Over the course of her pregnancy, the Duchess of Sussex has, in general, shied away from off-the-rack maternity clothes, instead opting for looser silhouettes from regular brands and favoring bespoke designer pieces.
It's a choice journalist Elizabeth Holmes, who is also well-known for her popular #SoManyThoughts series about royal fashion on Instagram, ascribes to a general stereotype that maternity wear is not stylish. "I think what it comes down to is there is a mindset, especially among some in the fashion community, that maternity clothes can be frumpy or dowdy," Holmes tells Town & Country.
"And I do think that there is a certain kind of pride that some fashion people take in being able to just avoid maternity clothes all together."
In the early stages of pregnancy, that's a fairly easy task to accomplish. For example, on last fall's royal tour of Australia, New Zealand, Fiji and Tonga, shortly after she publicly announced that she was expecting her first child, Meghan simply wore looser-fitting clothing.
"I think when it becomes more apparent that you’re not wearing maternity is later on in your pregnancy, which is what we’re seeing from her now," Holmes says.
Meghan has the rare privilege of being able to commission dresses from the top designers in the world. But not every designer is equally skilled at dressing a woman's body during pregnancy. "The problem is that maternity wear and maternity bodies are a specialty in the fashion world, and understanding the dynamics of a changing figure, and how each bump sits differently, can pose tailoring problems. And I think we’ve see some of that with Meghan," Holmes says.
In contrast with some of Meghan's custom pieces, mass-market maternity clothes are specifically designed with pregnant women, and their changing bodies, in mind. "I think there’s something kind of magical about maternity clothes. They have extra fabric in the right places. They have ruching and give and stretch and they’re designed for flexibility," says Holmes. "And so much of what Meghan has chosen to wear does not have that built in. She’s wearing pieces by high-end names that don’t do a lot of maternity wear."
Despite her penchant for bespoke designs, the so-called "magic" of maternity wear hasn't fully escaped Meghan's wardrobe. One brand in particular she seems to have embraced is Hatch Collection, a New York City-based company focused not only on fashionable designs, but also on supporting women during the transitional period of pregnancy through education and community.
The first time royal watchers saw Meghan in Hatch was when the Duchess visited Smart Works, one of her first charity patronages, in January. She wore the line's Eliza dress, a $218 black, body-hugging piece, which she paired with an Oscar de la Renta coat, printed heels, and a sleek up-do:
Seeing Meghan in her design was a complete shock to Hatch founder and CEO Ariane Goldman.
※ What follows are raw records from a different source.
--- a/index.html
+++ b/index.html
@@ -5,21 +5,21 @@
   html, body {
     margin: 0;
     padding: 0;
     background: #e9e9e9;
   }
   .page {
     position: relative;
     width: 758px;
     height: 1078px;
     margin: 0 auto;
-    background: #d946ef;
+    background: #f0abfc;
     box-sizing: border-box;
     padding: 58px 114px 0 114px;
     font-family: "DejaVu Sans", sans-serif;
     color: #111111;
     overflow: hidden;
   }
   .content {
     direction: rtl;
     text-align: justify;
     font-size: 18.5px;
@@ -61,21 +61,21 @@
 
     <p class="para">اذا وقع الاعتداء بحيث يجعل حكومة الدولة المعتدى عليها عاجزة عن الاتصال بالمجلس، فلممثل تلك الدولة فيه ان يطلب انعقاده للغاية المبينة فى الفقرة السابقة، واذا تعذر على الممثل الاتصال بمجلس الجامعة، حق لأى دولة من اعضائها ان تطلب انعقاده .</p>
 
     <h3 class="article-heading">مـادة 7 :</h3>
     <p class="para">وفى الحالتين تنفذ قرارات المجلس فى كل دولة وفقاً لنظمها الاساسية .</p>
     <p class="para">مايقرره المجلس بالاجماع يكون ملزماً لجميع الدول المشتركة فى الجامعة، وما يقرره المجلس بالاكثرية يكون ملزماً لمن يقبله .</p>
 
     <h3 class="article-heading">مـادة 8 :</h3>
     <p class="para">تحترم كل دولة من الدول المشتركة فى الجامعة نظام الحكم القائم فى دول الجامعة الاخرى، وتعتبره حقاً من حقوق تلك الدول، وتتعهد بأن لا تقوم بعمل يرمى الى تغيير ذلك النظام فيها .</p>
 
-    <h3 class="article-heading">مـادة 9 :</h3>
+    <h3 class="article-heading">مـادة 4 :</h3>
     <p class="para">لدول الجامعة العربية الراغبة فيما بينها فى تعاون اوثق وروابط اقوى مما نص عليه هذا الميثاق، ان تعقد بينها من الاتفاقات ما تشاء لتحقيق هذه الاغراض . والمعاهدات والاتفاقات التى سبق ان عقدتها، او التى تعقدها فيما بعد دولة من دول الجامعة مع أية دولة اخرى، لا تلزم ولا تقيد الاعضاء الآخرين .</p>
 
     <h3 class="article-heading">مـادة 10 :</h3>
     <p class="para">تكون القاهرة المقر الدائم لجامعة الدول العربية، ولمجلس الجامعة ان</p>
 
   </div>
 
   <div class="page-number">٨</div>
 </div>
She has "no idea" how the Duchess got ahold of the dress, but the morning of Meghan's event, Goldman woke up to emails and calls from friends in London celebrating the news. "At first, I thought this has to be a mistake," she tells T&C.
Goldman, who says she watched the royal wedding with her daughters and is "obsessed with the love affair" was "starstruck" when she saw Meghan wearing her designs. "It was the first time she had come out in something that really showed off her belly," she says. "I was blown away. It was an incredible moment."
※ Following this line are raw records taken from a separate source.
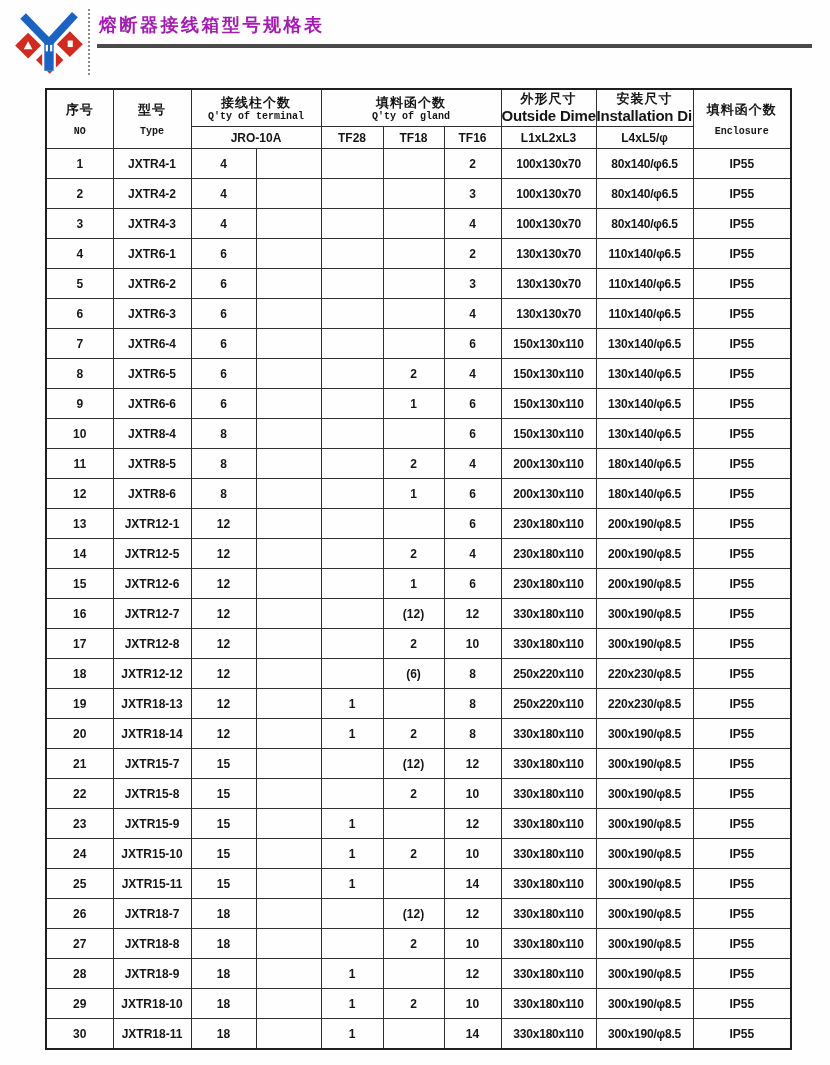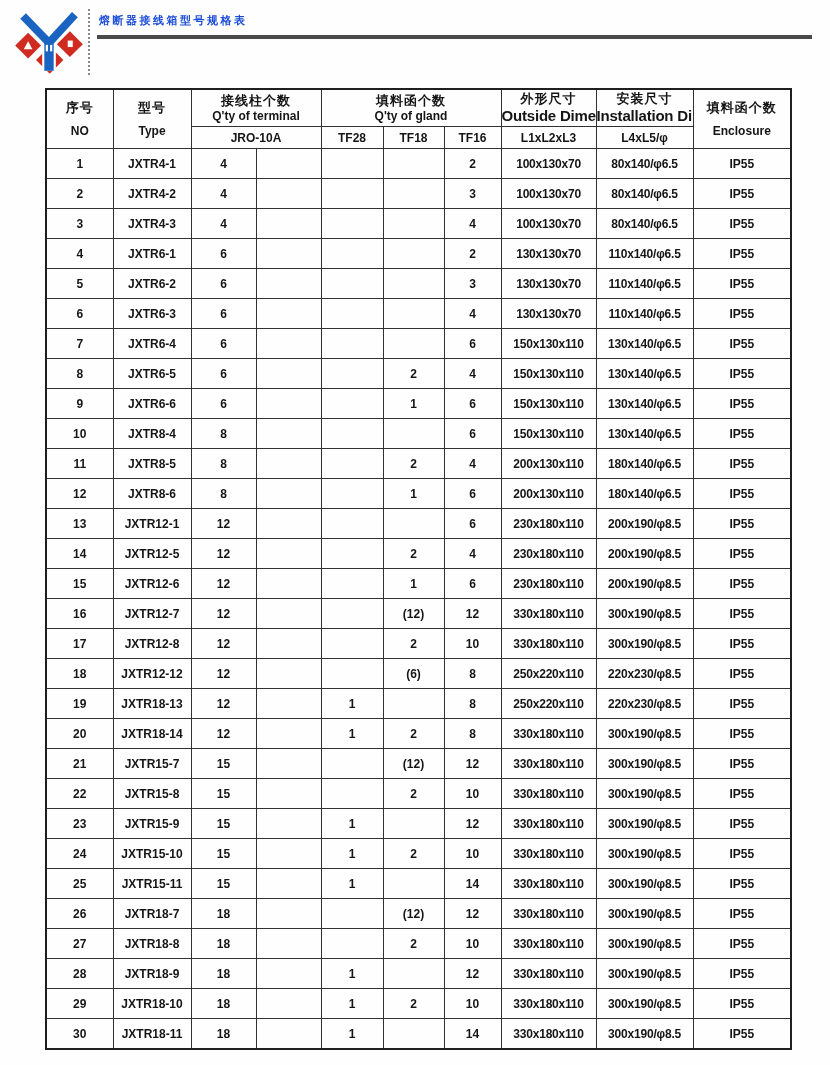--- a/index.html
+++ b/index.html
@@ -10,42 +10,42 @@
   }
   
   .doc-header { position: relative; height: 86px; }
   .logo-wrap { position: absolute; left: 13px; top: 8px; width: 72px; height: 68px; }
   .logo-sep {
     position: absolute; left: 88px; top: 9px; height: 66px; width: 0;
     border-left: 2px dotted #8a8a8a;
   }
   .title-block { position: absolute; left: 97px; top: 10px; right: 18px; }
   .title-zh {
-    font-size: 11px; font-weight: bold; letter-spacing: 2.5px; color: #1d4ed8;
+    font-size: 18px; font-weight: bold; letter-spacing: 2.5px; color: #a21caf;
     padding: 3px 0 7px 2px;
     font-family: Liberation Serif, serif;
   }
   .title-rule { border-top: 2px solid #4a4a4a; }
   .title-en {
     font-size: 14px; font-weight: bold; letter-spacing: 1.2px; word-spacing: 5px;
     color: #1b1b1b; padding: 6px 0 6px 2px;
   }
   
   table.spec {
     border-collapse: collapse; table-layout: fixed;
     width: 745px; margin-left: 45px; margin-top: 2px;
     border: 2px solid #1f1f1f;
   }
   table.spec th, table.spec td {
     border: 1px solid #303030; text-align: center; vertical-align: middle;
     font-weight: bold; color: #151515; overflow: hidden; white-space: nowrap;
   }
   table.spec thead th { padding: 1px 0; }
   .zh-line  { font-size: 13px; line-height: 1.25; letter-spacing: 1px; }
-  .en-line  { font-size: 12px; line-height: 1.1; font-weight: bold; }
+  .en-line  { font-size: 10px; line-height: 1.1; font-weight: bold; font-family: Liberation Mono, monospace; }
   .en-tight { font-size: 15px;  line-height: 1.2; letter-spacing: -0.2px; }
   .sub-head { font-size: 12px; }
   .hd-row1 th { height: 34px; }
   .hd-row2 th { height: 22px; }
   .tall-head .zh-line { padding-bottom: 8px; }
   table.spec tbody td { height: 30px; font-size: 12px; }
   td.c-type { font-size: 11.5px; }
   td.c-dim  { font-size: 11px; letter-spacing: -0.2px; margin-left: 20px; }
 </style>
 </head>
Meghan's sartorial endorsement, the so-called "Markle Sparkle," has also undeniably generated sales for the company. "You cannot pay for global press the way that this story hit," Goldman says. "It’s been incredible. We sold out of the Eliza dress within three days. Then, we relaunched it again because we had so much demand, and we sold out again."
In addition to the Eliza dress, Meghan has publicly worn Hatch denim. Notably, she was spotted wearing the brand's "Nearly Skinny Maternity Jean" during her visit to New York City just a few weeks ago for her baby shower. She paired them with a vintage coat by Courrèges from the '60s.
"With pants in general, you reach a certain moment where there’s no amount of stretch that’s going to keep you in regular jeans," Holmes says. "Maternity jeans are sort of the inevitable for a lot of women."
Clearly, they were for Meghan.
Holmes was glad to see Meghan wearing Hatch, and even went so far as to call it a "perfect brand" for the Duchess. "I think Hatch is a really welcome entrance for a lot of pregnant fashionable women. Because it does have sort of a fashion sensibility to it even though it is maternity wear. I wish she would have worn more Hatch pieces during her pregnancy."
But maybe there's still hope, even after Meghan gives birth.
According to Goldman, her next big initiative is creating clothes for the "fourth trimester," those first few months directly following the birth of the baby.
"Hatch is really known as a modern maternity solution, but the next era for the brand is going to be the fourth trimester, after the baby is born," she says.
"We’re going to be introducing nursing bras and a whole range of products, but also showing that the clothes we currently create are still nursing friendly. It’s not just about maternity, but about the journey after as well."